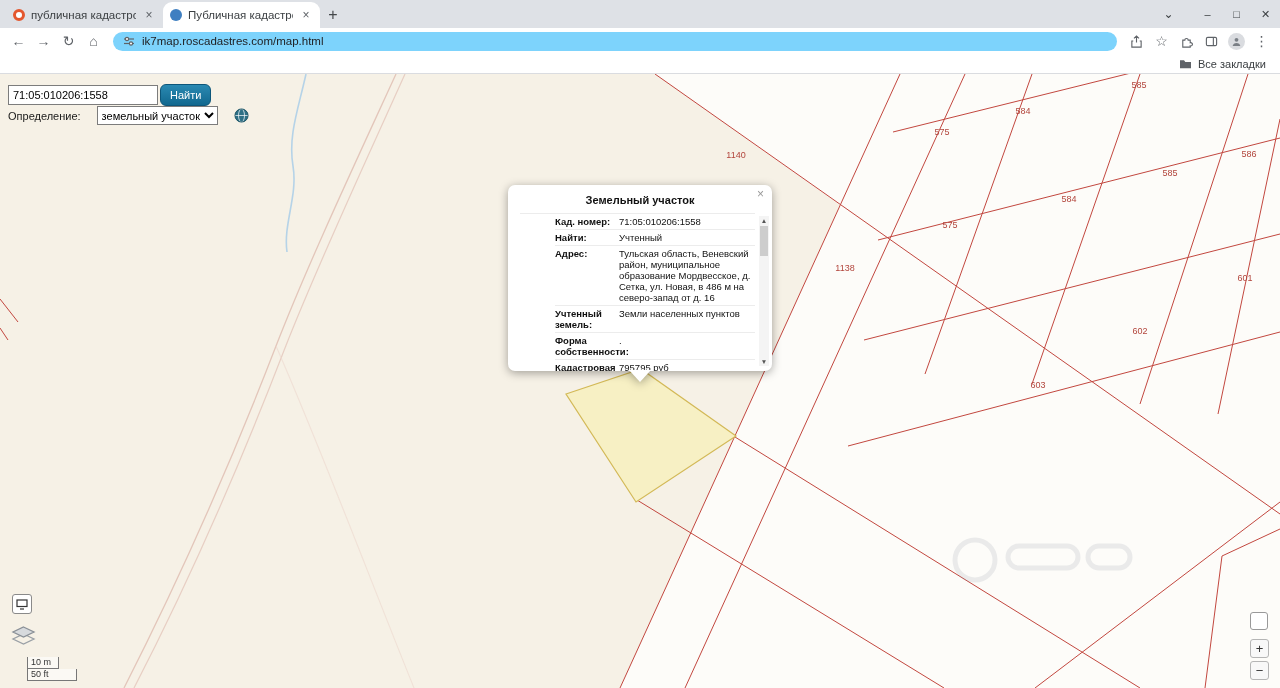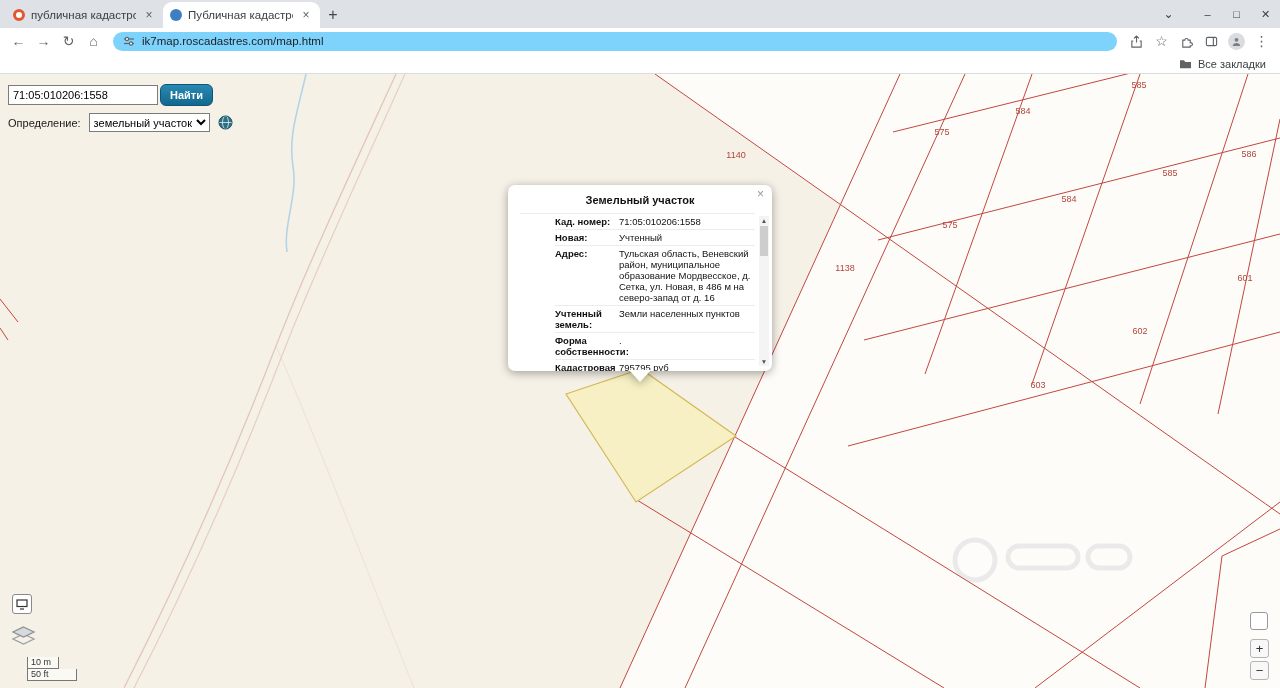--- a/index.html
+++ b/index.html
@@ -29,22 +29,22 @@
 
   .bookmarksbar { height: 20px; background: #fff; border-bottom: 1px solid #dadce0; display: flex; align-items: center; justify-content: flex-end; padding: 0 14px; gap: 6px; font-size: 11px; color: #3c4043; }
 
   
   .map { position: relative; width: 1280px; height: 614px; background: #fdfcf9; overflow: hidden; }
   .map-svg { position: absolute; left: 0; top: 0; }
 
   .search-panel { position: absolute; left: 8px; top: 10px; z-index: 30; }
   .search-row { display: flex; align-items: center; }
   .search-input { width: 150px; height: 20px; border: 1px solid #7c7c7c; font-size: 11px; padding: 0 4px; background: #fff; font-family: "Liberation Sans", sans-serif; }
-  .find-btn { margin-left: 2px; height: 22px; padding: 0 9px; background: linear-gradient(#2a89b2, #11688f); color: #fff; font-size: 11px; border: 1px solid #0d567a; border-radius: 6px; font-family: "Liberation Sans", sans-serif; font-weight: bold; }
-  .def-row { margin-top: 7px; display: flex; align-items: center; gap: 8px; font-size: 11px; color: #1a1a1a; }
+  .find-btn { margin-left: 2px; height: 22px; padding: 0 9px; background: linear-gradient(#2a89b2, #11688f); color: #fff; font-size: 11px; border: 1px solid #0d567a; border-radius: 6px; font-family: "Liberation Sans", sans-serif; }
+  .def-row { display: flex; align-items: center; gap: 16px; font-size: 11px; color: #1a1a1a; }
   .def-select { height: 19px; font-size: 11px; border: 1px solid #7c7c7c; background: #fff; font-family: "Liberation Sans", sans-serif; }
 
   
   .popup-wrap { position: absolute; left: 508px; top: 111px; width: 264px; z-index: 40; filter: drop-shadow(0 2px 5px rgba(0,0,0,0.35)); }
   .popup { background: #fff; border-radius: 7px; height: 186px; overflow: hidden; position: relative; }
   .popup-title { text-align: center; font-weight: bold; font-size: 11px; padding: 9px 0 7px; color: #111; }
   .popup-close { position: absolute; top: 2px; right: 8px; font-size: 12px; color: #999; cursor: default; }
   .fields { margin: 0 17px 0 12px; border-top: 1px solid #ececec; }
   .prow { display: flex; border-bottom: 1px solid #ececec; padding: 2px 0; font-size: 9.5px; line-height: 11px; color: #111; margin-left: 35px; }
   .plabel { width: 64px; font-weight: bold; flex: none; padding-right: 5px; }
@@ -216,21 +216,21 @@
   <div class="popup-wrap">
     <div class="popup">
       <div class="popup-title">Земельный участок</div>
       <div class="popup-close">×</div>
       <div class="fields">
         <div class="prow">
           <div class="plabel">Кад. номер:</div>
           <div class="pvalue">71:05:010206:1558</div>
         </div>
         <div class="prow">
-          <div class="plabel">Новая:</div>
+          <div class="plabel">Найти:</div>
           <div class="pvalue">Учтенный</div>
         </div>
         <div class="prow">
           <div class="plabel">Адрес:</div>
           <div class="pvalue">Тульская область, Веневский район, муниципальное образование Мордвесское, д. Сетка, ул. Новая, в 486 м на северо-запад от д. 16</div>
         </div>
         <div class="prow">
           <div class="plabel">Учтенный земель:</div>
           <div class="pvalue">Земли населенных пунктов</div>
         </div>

--

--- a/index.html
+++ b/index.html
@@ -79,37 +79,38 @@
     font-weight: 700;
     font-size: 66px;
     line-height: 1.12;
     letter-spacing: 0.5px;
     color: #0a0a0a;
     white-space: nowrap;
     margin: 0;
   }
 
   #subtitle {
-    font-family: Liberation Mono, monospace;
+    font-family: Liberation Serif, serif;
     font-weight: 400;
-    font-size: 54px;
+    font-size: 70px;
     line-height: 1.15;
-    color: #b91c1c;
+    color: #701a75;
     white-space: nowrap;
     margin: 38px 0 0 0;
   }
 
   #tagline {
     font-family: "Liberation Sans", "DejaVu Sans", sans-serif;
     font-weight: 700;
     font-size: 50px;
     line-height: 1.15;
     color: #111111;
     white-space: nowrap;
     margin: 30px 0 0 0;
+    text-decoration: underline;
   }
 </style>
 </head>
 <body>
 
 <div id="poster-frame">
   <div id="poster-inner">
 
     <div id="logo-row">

--

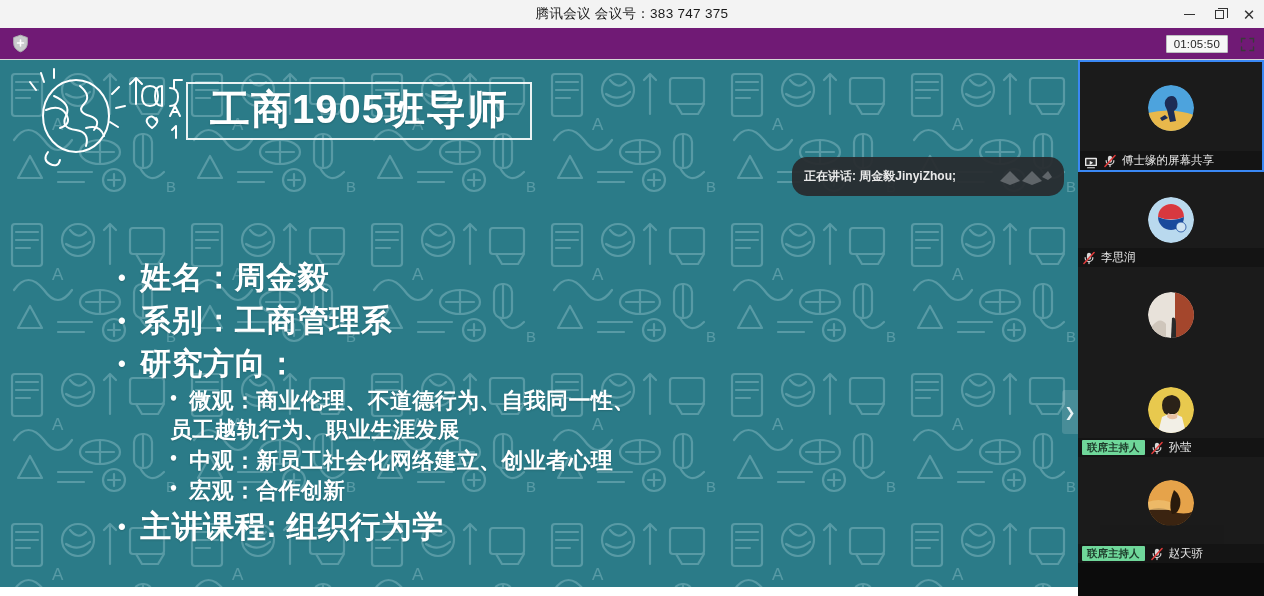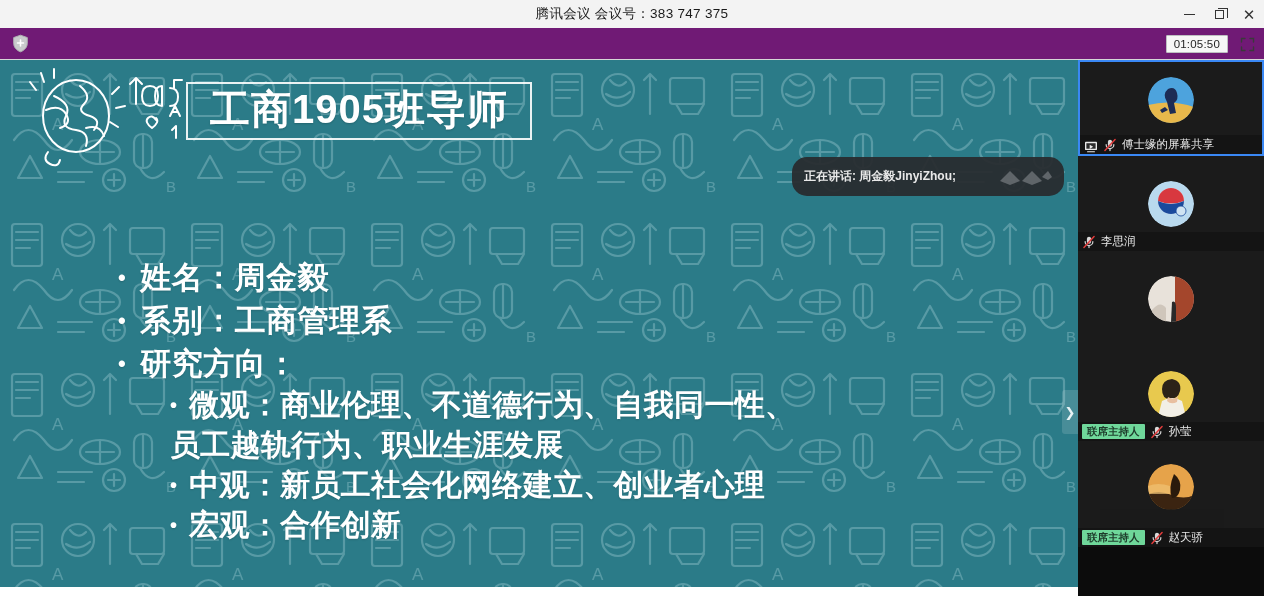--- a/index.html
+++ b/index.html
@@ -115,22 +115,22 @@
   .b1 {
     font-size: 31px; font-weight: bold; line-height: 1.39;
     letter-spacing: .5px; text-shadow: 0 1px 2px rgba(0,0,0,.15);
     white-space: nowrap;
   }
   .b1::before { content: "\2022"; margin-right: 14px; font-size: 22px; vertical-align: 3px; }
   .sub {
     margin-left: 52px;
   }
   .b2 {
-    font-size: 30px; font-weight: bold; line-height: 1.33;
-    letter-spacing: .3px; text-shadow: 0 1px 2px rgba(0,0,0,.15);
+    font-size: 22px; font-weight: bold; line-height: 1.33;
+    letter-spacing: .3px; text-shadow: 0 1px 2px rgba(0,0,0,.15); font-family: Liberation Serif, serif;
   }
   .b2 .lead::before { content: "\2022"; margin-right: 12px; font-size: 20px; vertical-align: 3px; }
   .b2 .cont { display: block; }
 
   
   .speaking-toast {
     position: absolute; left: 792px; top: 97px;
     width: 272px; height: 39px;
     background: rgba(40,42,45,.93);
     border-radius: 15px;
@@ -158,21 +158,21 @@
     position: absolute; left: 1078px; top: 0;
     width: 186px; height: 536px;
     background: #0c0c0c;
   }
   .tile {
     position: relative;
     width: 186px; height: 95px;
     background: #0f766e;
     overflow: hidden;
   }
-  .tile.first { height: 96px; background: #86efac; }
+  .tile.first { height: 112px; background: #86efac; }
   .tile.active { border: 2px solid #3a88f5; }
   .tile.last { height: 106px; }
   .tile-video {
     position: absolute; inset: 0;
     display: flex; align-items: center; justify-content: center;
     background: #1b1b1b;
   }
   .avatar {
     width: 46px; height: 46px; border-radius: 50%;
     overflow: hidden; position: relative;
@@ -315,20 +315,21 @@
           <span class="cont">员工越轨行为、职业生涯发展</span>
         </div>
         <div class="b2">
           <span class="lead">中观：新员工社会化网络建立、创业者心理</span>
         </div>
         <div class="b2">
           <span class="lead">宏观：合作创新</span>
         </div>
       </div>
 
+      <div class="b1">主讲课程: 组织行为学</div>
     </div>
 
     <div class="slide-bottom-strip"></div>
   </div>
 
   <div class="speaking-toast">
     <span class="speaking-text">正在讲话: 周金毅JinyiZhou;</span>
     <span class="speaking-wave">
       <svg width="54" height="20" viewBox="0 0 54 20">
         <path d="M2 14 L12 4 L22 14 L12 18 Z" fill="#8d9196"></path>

◆ Brief: Using the entries, return every line where the word "first" can be found.

◆ Answer space:
-  .tile.first { height: 96px; background: #86efac; }
+  .tile.first { height: 112px; background: #86efac; }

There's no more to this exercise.